3年前に東京の山種美術館、桜テーマの企画展で出会った絵。(ブログにも山種に行ったとだけ)。醍醐の桜らしいけど、これじゃぁ、どこのかわからんやん、と思いつつ、妙に引きつけられて・・見てるうちに、あぁ、京都の醍醐の桜やなぁ、と、まだ見ぬ桜に思いをはせつつ。よーやく出会えました。さらにお気に入り度が増した絵、また、見に行こっと、東京へ。なんでも、太閤しだれ系列の「太閤千代しだれ」を山種美術館でも植えはって、今年、初めて開花したとか。下りしだれ桜、やね。ほほっ。

仁王門前の桜

国宝の金堂の横、薬師大しだれ。

これはソメイヨシノかな。三宝院にある、国宝の唐門。黒の漆塗で菊と桐の大胆な意匠には金箔。

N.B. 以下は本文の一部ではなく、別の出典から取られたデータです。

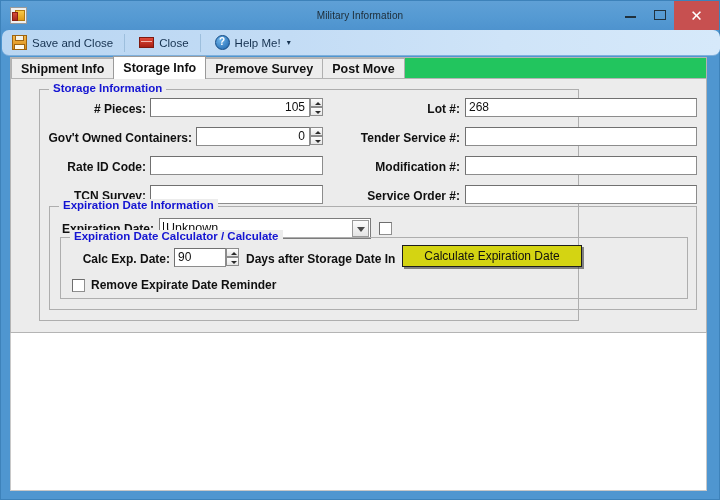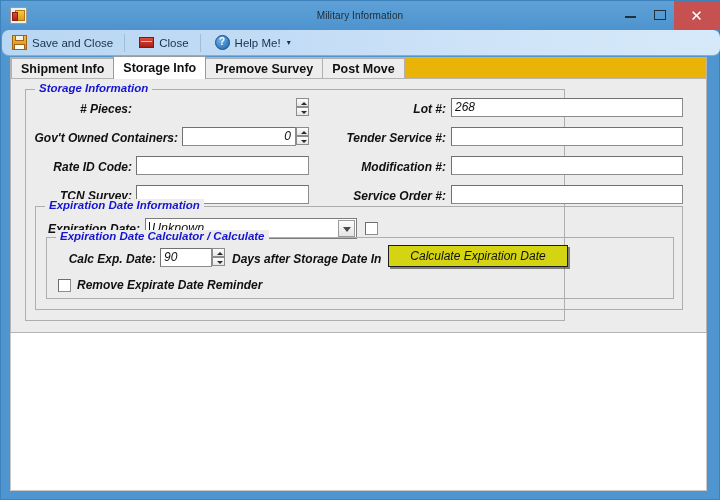--- a/index.html
+++ b/index.html
@@ -211,7 +211,7 @@
     left: 9px; top: 56px;
     width: 697px;
     height: 22px;
-    background: #eab308;
+    background: #22c55e;
     border: 1px solid #b4b4b4;
     border-bottom: none;
     box-sizing: border-box;

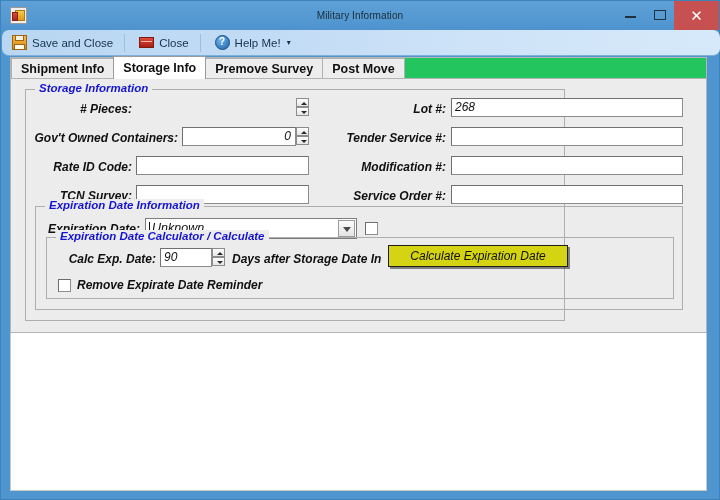--- a/index.html
+++ b/index.html
@@ -282,8 +282,8 @@
   }
 
   #group-storage {
-    left: 14px; top: 10px;
-    width: 540px; height: 232px; font-style: italic;
+    left: 28px; top: 10px;
+    width: 540px; height: 232px;
   }
   #group-expire {
     left: 9px; top: 116px;

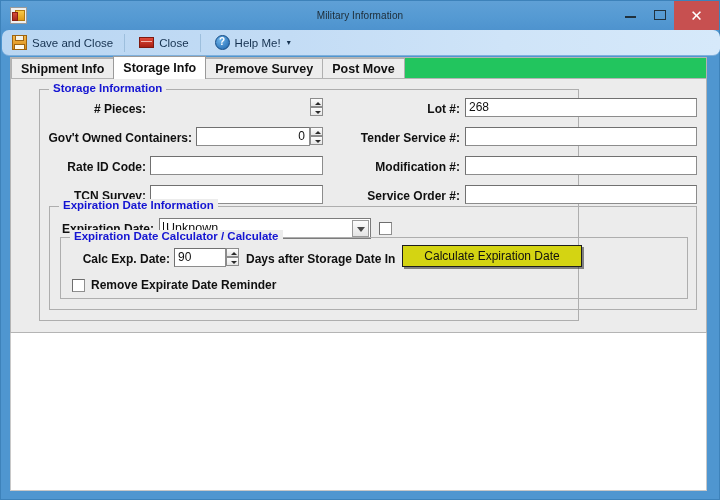--- a/index.html
+++ b/index.html
@@ -490,6 +490,7 @@
       <div class="group-title">Storage Information</div>
 
       <div class="lbl" style="left:0px; top:12px; width:106px;"># Pieces:</div>
+      <div class="txt num" style="left:110px; top:8px; width:160px;">105</div>
       <div class="spin" style="left:270px; top:8px;">
         <div class="sb up">
             <span class="arrow"></span>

霊宝館の中の休憩所からみた、最初の醍醐深雪桜。平日とは言え、人だらけの醍醐寺。土牛の絵にひかれたけど、コロナ禍でなかなか足を踏み出せず。で、この2月に京都市の観光閑散期の文化財カルチャー「京の冬の旅」で、三宝院が特別公開してはったんで、下見をかねてお出かけ。その甲斐あって、なるべく人を避けて目指すスポットへ到達。で、国宝や重文だらけの霊宝館、2月は仏像棟を見学し、今回は、春期特別展で、国宝の薬師三尊像(木造/平安時代)や、重文の五大明王さんらにもご対面。俵屋宗達の「舞楽図(ぶがくず)」も楽しめたりと、ウキウキ。。

とはいえ、ホンマに人だらけで、休憩もできず。下のは2月のランチ写真。レストは霊宝館のお庭の中で、しだれ桜見の絶好のポジションなだけに・・今回は満席。スゴスゴ地下鉄へ。醍醐駅の商業施設ではちょっと情緒が。飲食店のチョイスはまだまだ難しいなぁ、と、いつも座れるありがたい東西線で、よーやく、ほっと一息。。。次は新緑かなぁ。平日なら・・ビールいけるかも。